I wholeheartedly agree with and commend this message. In Taiwan, through collaboration between the social and public sectors, ideas and innovations have been sourced and implemented with concrete results. These include the SMS-based contact tracing system, 1922 vaccination appointment system and the 5000 Quintuple Stimulus Vouchers, all of which are social innovations resulting from collaboration with key stakeholders.

British economist Dr. Geoff Mulgan once said that with the popularization of information technology, a civil society in a free and open environment, as well as the resources and wisdom brought together by energetic citizens, are the best opportunities to overturn the future. Whether it is an innovative and entrepreneurial organization, or the masses who use mobile phones to scan QR Codes, all can contribute to changing society. This is the best example of “collective intelligence.”

On the fourth anniversary of the Social Innovation Lab, the Small and Medium Enterprise Administration of the Ministry of Economic Affairs selected the theme “Collective Intelligence.” By incorporating the word “intelligence(智),” which is a homophone of “production(製)” in Mandarin, the term highlights the combined intelligence of collective actions breaking through the siloes in traditional departments, and co-creating effective and practical solutions to social problems via cross-discipline connections.

Encapsulating the spirit of “Collective Intelligence in Practice”, the anniversary celebration aims to create a hub where everyone can speak freely and channel creativity. For three days starting Nov. 26, in addition to physical activities such as workshops, real-world puzzle games and concerts, all lectures – including the experience sharing the Asia-Pacific Social Innovation Partnership Award, demo discussions of Taiwanese social innovation groups and discussing the government’s progress regarding the promotion of corporately responsible consumption – will be held physically and online.

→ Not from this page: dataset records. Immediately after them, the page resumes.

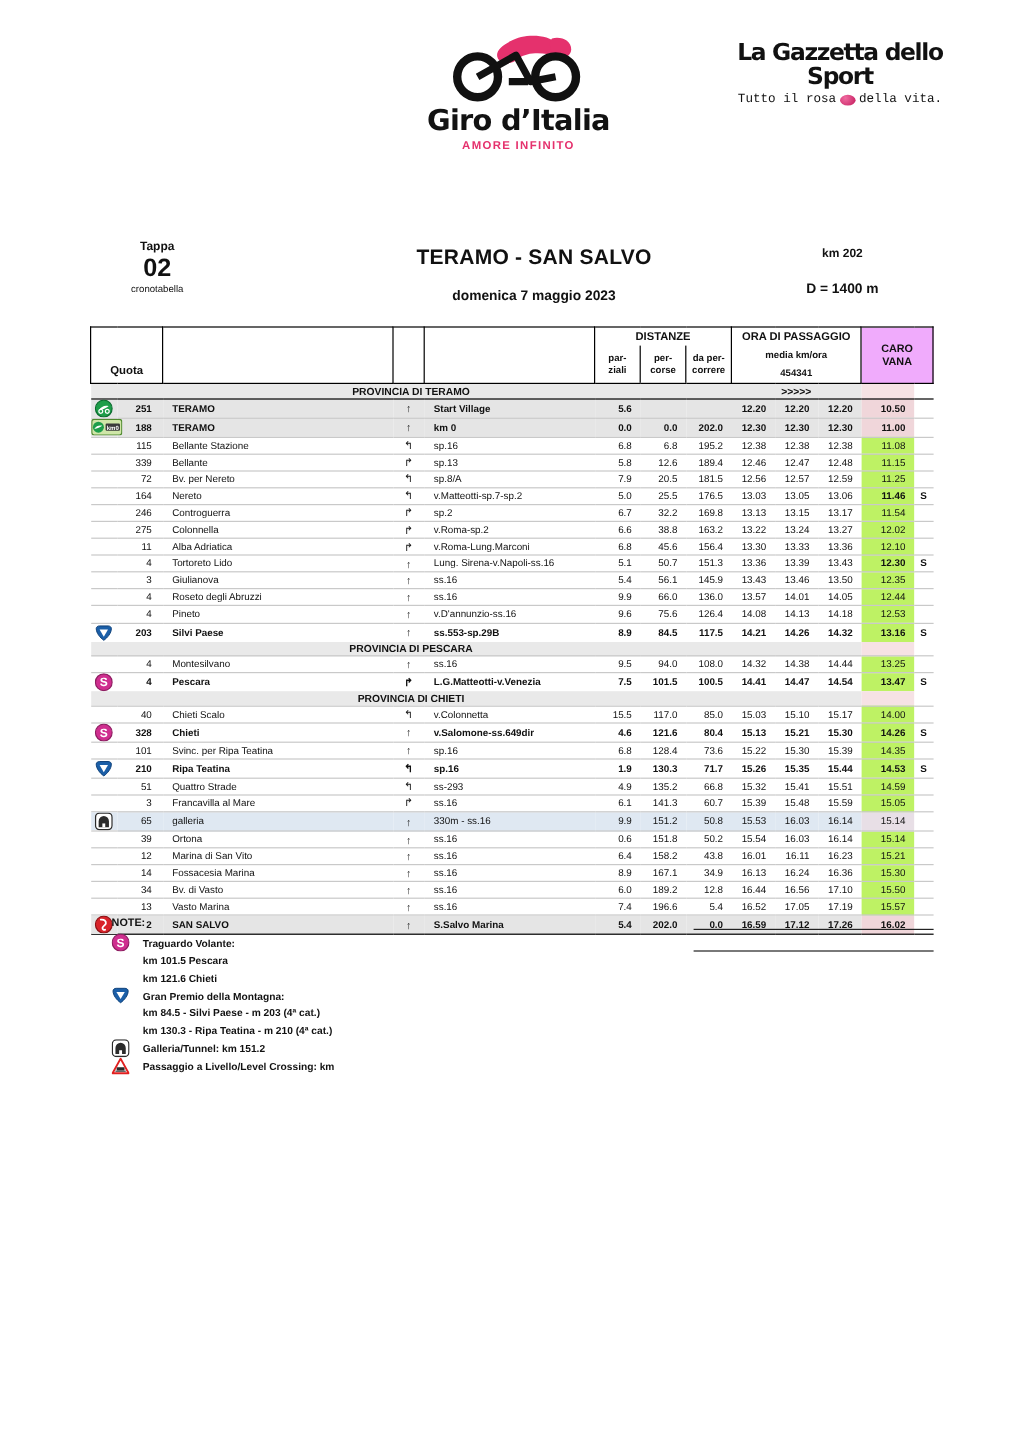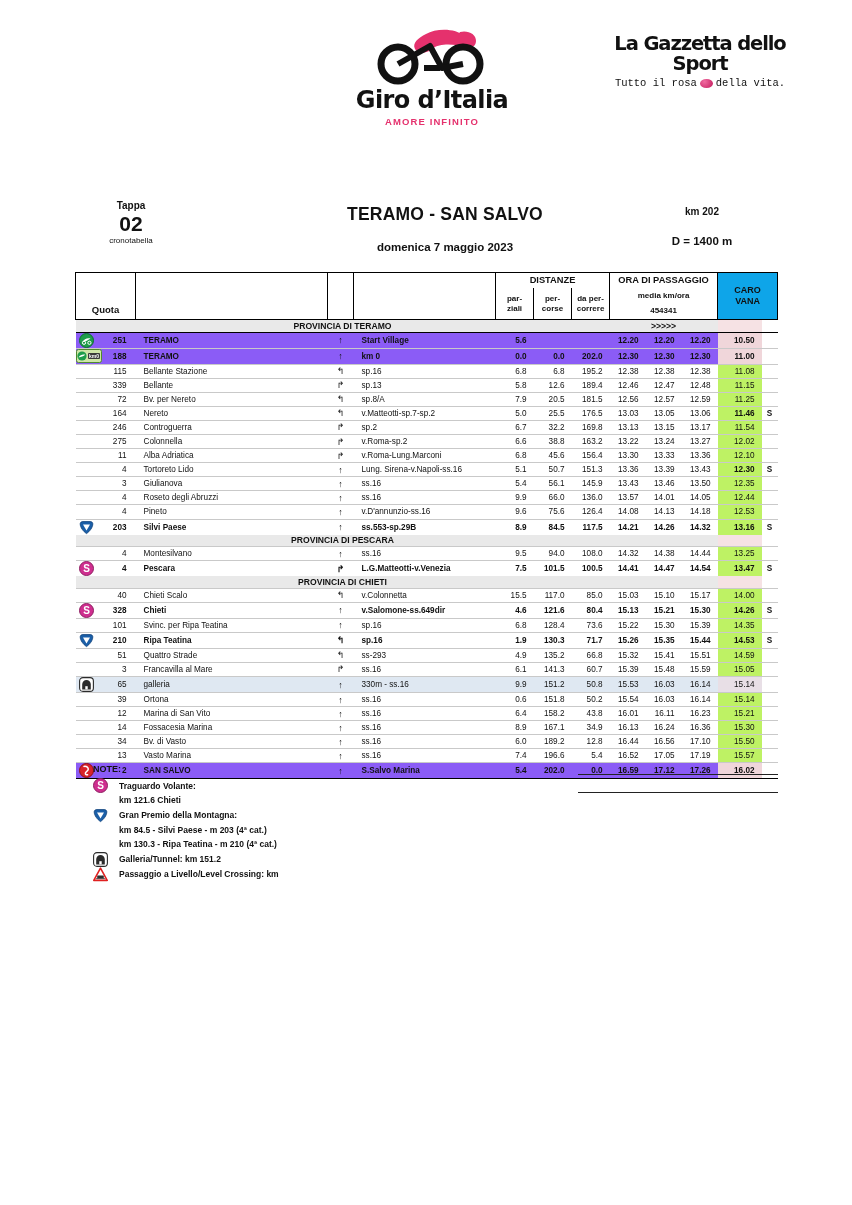--- a/index.html
+++ b/index.html
@@ -43,7 +43,7 @@
   .grp-bot{display:flex;height:31px;}
   .grp-bot > div{flex:1;display:flex;flex-direction:column;justify-content:center;align-items:center;line-height:1.22;border-left:1px solid #000;font-size:8px;font-weight:bold;}
   .grp-bot > div:first-child{border-left:none;}
-  .cv-h{font-size:9px;font-weight:bold;line-height:1.25;text-align:center;background:#0ea5e9;}
+  .cv-h{font-size:9px;font-weight:bold;line-height:1.25;text-align:center;background:#f0abfc;}
 
   tr.rw td{border-top:1px solid #c9c9c9;height:13.1px;}
   tr.rw.first td{border-top:1px solid #000;}

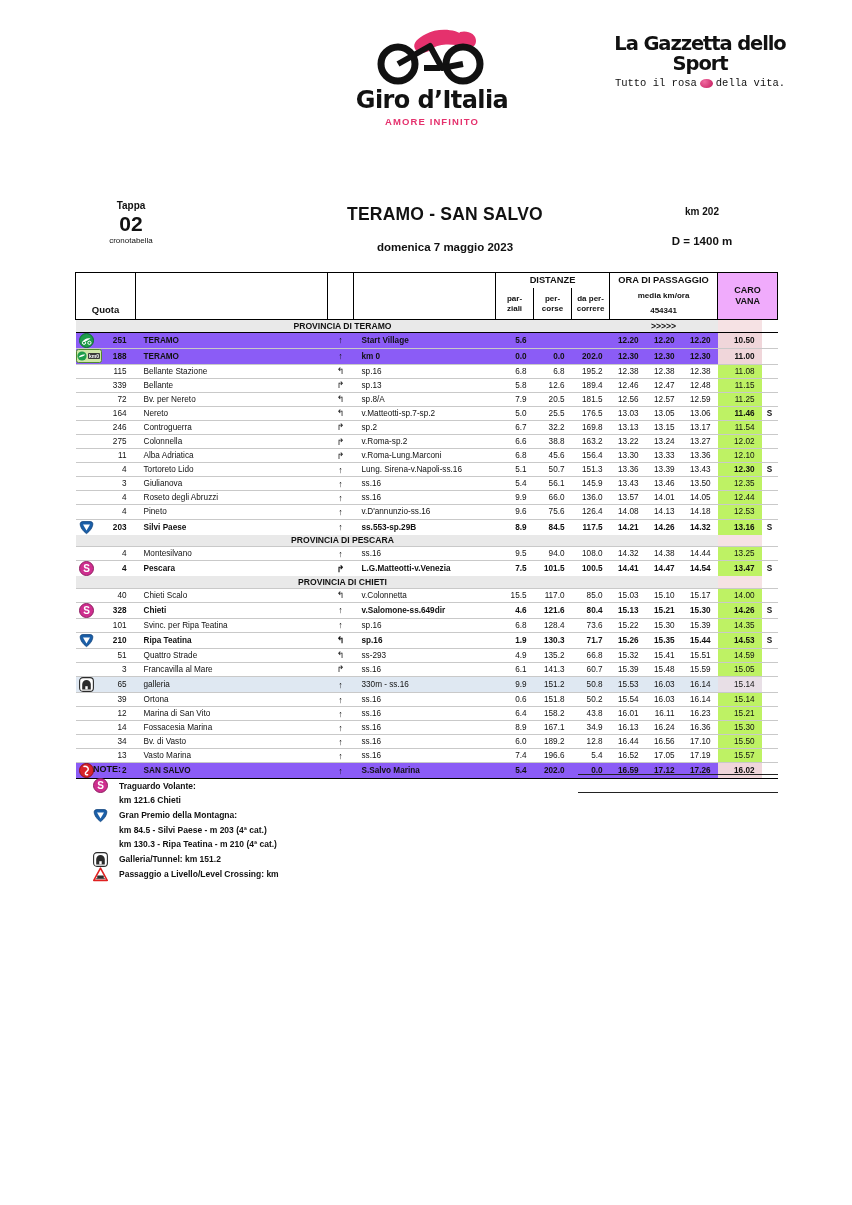--- a/index.html
+++ b/index.html
@@ -49,7 +49,7 @@
   tr.rw.first td{border-top:1px solid #000;}
   tr.prov td{height:11.5px;background:#e9e9e9;font-weight:bold;font-size:8.6px;text-align:center;}
   tr.prov td.cv{background:#f6e2e4;}
-  tr.rw.shade td{background:#8b5cf6;}
+  tr.rw.shade td{background:#e5e5e5;}
   tr.rw.shade td.cv{background:#f0d6da;}
   tr.rw.tunnel td{background:#dfe8f2;}
   tr.rw.tunnel td.cv{background:#e8dfe6;}

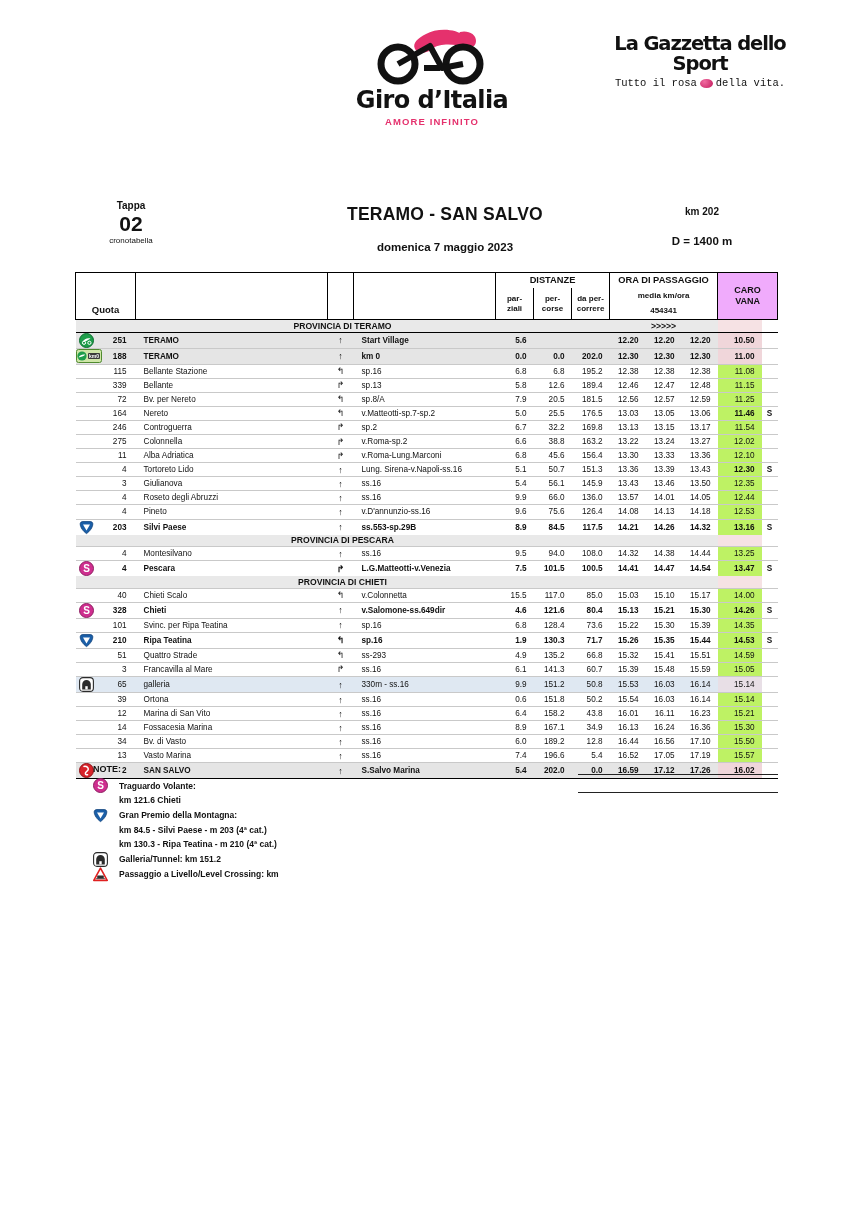--- a/index.html
+++ b/index.html
@@ -692,6 +692,7 @@
           </span>
           <span class="nx">Traguardo Volante:</span>
         </div>
+        <div class="nind">km 101.5   Pescara</div>
         <div class="nind">km 121.6   Chieti</div>
         <div class="nrow">
           <span class="ni">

In addition, the social innovation market and exhibition will break the time and space constraints for the first time and move to Gather Town for 24 hours a day starting from Nov. 26. This approach reflects the phrase “reality is just another window.” Anyone can enter the booths at Gather Town, or switch to offline to go to the Social Innovation Lab at any time. Everyone can set their own space and create a unique reality. This is the core concept of shared reality.

As Professors Mair and Gegenhuber said, shaping group actions through digital technology will take social innovation to the next level. The anniversary of the Taipei Social Innovation Lab, through a series of activities, crosses barriers and creates a space for physical and virtual integration. Started as a gathering site for Taiwan’s social innovation organizations, the lab will transform into a testing ground for globally minded innovators to gather and exchange. From Nov. 26 to 28, join us in the “Collective Intelligence” ecosphere.